Why a lot of consumers are taking the opportunity to buy property right now: BetterBond CEO Carl Coetzee.

NOMPU SIZIBA: Interest rates have been cut by a whopping 300 basis points or three percentage points this year so far. The Reserve Bank, in keeping with other central banks around the world, has stepped up in an extraordinary fashion, given the extraordinary impact of the Covid-19 pandemic and the associated national lockdown.

This means that it’s a great environment to buy a property, all the more so because of the economic environment which has led to the depreciation of property prices. To discuss this matter further, I’m joined on the line by Carl Coetzee, the CEO at BetterBond.

Thank you so much for joining us, Carl. Of course, this is a ripe environment for people who do have spare money and people who do still thankfully have an income to think about owning a property or buying one.

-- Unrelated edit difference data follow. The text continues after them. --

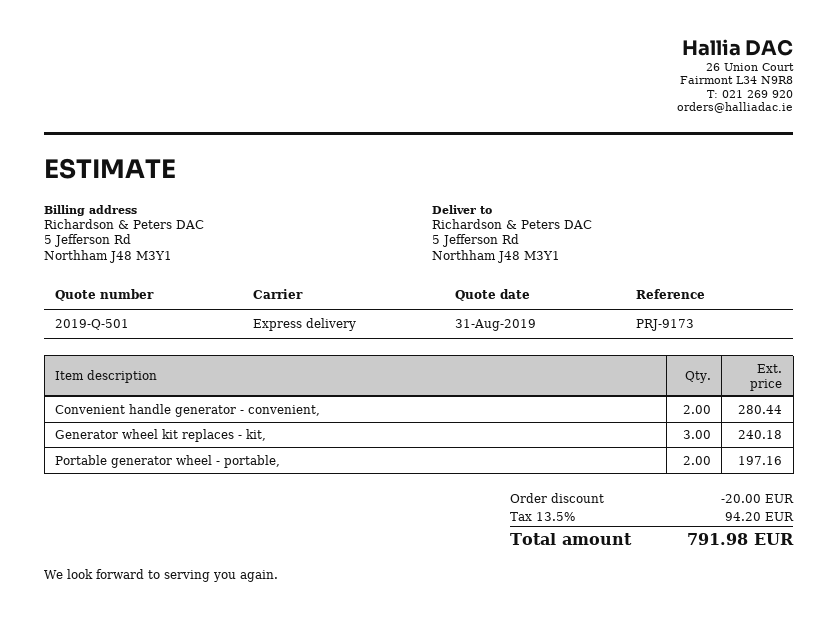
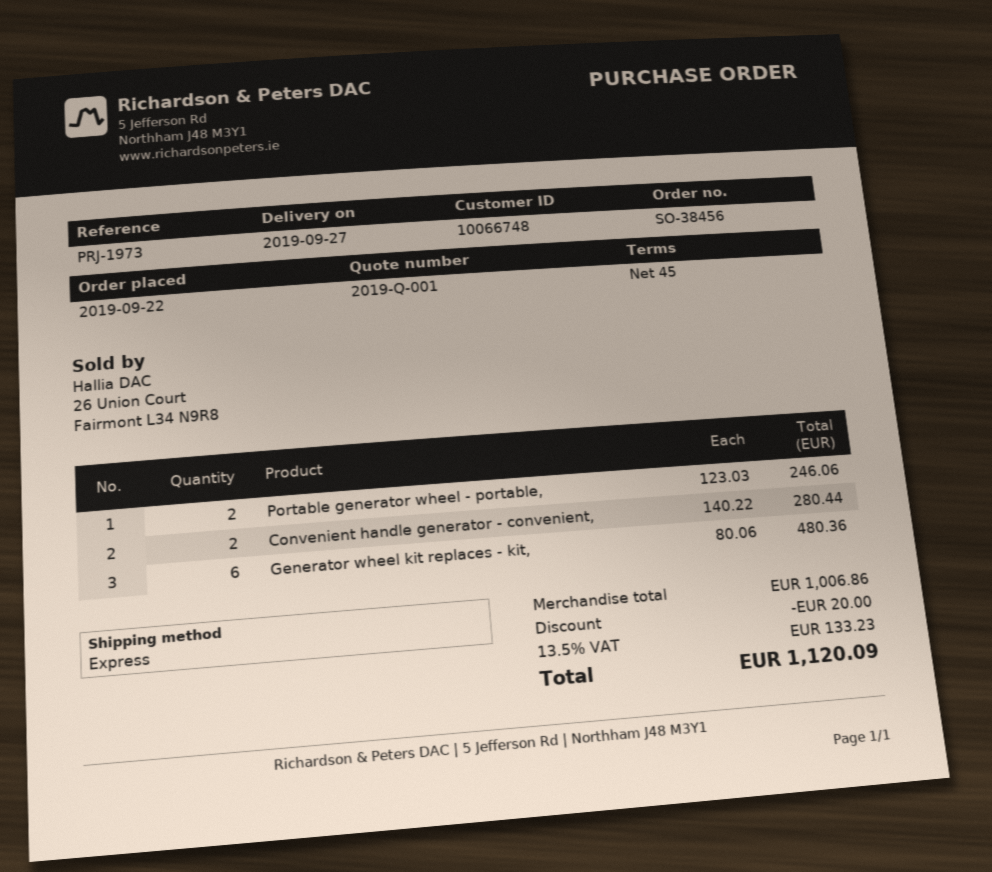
quote number: 2019-Q-501 -> 2019-Q-001
reference: PRJ-9173 -> PRJ-1973
Generator wheel kit replaces - kit,: 3 for 240.18 -> 6 for 480.36
Portable generator wheel - portable,: 2 for 197.16 -> 2 for 246.06
tax: 13.5% = 94.20 -> 13.5% = 133.23
total: 791.98 -> 1120.09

CARL COETZEE: Yes. It’s been quite an interesting time. Out of all the bad news of Covid and everything that it has brought to us, we’ve seen the interest-rate drop by three basis points. And, what we’ve seen so far in the market, interestingly enough, is that a lot of consumers are taking the opportunity to buy property right now. It’s the lowest lending that we’ve ever seen in the past 50 years. And we’ve seen a lot of especially first-time home buyers taking this opportunity to buy new homes. So there’s been a huge increase in that market

NOMPU SIZIBA: Of course, purchasing a property is an expensive exercise because, once you’ve done that, you have to maintain the property, you have to pay rates and so on. You also caution, in terms of the interest rate, that you need to budget for the prospect of interest rates going up when the economy improves.

CARL COETZEE: Yes, that’s correct. Obviously, when you buy a property, there are costs involved. But, at the moment, because lending is so low, it’s a good time, and it’s cheaper for you to buy a property rather than to rent. And, even though there are extra costs, like maintenance costs, that’s what you [allocate] in your budget – and that’s what you would have.

But for the first time in 50 years we’ve seen it’s a time when it’s better and cheaper for you to buy than to rent.

NOMPU SIZIBA: And, of course, if you already own a property and you’re paying your bond, there’s a benefit there, because you’re going to be paying less in terms of interest. But you also advise that, in order to speedily pay off your bond, it’s worth perhaps paying more than the automatic cut down in interest rate.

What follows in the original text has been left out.